The Mudcat Café TM
Thread #82883 Message #1521102
Posted By: wysiwyg
13-Jul-05 - 10:31 AM
Thread Name: Lyr Add: I Stood on de Ribber ob Jerdon
Subject: RE: Lyr Add: I STOOD ON DE RIBBER OB JERDON
Much of the following was originally posted here:
Subject: RE: Common Lyric: Jordan's River is Chilly From: WYSIWYG - PM Date: 09 Jul 05 - 02:57 PM
But I've done some editing/adding.>
I learned some things from African Americans I worked with, and who were members of a close community I was part of in the 80's, that I think pertain to this discussion. The setting was one where people opened up in personal vulnerability-- it was my privilege to be part of an atmosphere where things were shared that were not normally "said outside the Black Community" (their words). Their voices stay with me to this day....
Later, my interest in the spirituals led me to many of the same viewpoints, from AA scholars in the field. I'll try to summarize below.
In addition to the north/south aspect of pronunciation, there's a socio-economic ("class") angle as well-- perhaps a stronger one than the regional angle.
A lot of pronunciation/dialect was "sanitized" (I prefer to think of it as censorship) as the slave-times culture of African Americans moved north, and as individuals began to prosper. For a variety of reasons documented by African American writers then and since, the AA people working hard to gain respect in middle-class America were reluctant to be associated with the times and culture of the slaves, for a long, long time.
It had not been long since free Blacks could be (and often were) picked up by slave hunters under the Fugitive Slave Act, and so they were subject to re-enslavement, "punishment" by death, death under slavery itself, and/or separation from families.
This realtime need to "assimilate" was later enculturated into the succeeding generations, even after slavery itself was abolished. This is understandable, given the treatment poor African Americans continued to receive in most of the USA.... it was thought that one way to protect children from harm was to raise them "mainstream."
Many, many cultures do this "mainstreaming" to one extent or another. A longstanding issue in the Jewish Community, for example, is, "Who is a Jew?" How "Jewish" is one? Who is "entitled" to claim the cultural heritage?

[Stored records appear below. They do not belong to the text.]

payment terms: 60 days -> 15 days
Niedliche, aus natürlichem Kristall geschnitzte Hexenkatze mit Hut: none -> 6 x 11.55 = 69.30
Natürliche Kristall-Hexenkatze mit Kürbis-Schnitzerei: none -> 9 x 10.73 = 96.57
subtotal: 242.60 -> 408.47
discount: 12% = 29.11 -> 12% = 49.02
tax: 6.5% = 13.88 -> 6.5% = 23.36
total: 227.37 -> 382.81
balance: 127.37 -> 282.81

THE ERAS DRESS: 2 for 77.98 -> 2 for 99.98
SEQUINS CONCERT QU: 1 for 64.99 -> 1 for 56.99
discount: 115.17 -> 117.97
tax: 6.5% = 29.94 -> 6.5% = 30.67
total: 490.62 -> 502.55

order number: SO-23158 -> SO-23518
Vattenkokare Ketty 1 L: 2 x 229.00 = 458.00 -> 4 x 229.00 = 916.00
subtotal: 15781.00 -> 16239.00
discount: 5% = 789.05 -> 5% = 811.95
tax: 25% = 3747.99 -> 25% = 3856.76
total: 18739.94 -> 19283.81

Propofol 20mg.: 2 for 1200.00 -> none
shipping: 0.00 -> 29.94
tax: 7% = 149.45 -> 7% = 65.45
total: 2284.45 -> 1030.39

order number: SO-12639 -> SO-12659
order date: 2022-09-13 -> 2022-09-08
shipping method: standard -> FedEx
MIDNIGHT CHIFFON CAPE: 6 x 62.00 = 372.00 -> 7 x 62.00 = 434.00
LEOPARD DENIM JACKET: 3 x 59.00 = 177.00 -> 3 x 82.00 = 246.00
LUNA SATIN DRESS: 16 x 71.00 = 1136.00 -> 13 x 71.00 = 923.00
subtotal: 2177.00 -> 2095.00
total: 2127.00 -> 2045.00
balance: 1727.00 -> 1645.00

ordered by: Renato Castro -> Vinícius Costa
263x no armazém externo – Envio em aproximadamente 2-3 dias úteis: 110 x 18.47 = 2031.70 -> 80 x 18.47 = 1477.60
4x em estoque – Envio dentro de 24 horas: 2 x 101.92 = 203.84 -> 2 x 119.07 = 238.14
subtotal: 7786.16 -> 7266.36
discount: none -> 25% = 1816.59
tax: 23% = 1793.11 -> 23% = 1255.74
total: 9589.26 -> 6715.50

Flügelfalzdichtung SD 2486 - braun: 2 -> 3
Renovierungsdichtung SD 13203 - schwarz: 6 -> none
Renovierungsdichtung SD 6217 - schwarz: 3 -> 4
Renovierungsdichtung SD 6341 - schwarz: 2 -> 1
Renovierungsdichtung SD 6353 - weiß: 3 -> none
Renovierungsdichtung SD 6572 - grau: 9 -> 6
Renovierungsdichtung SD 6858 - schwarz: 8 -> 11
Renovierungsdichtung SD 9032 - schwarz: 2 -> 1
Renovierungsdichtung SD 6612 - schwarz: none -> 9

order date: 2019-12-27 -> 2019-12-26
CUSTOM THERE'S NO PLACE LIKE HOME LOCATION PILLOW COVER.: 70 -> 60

It's a way cultures allow oppression, imposed by the surrounding culture, to divide them.
This is one reason why I'm glad to see the work Azizi does to bring ALL African American culture to light. I'm pleased to see how she brings observed customs forward, even though they may not be exactly the customs she participated in, growing up. It tends to reduce the divisions within AA culture, that she embraces it all.
Another factor affecting pronunication and textual content of spirituals-- In common with many cultures, as material moved into hymnals, a lot of these sorts of changes became somewhat set in stone and are now assumed to be "right." In fact, no hymns that began in a folk tradition can ever really be documents as "right," tho they may be "copyrighted."
The floating and zipper verses-- and indeed the spirituals themselves as a genre-- MOST especially defy "right" versioning, as they tended to originate in the creativity and deep feeling of the moment. Songs sprang up in a day's work or a night's lament, and a few-- very few comparatively-- were transcribed. Many more were passed around orally, and folk-processed into "songs" as we would recognize them today. But the folk-processing still continues.
It's just a very, very fluid genre operating in a pluralistic culture that has a lot of difficult and/or unexamined realities. At the end of the day, I think most singers do what they do with these, with some intentionality guiding the interpretive choices they make. And I think there are "good" reasons behind these choices, no matter what the eventual choice may be.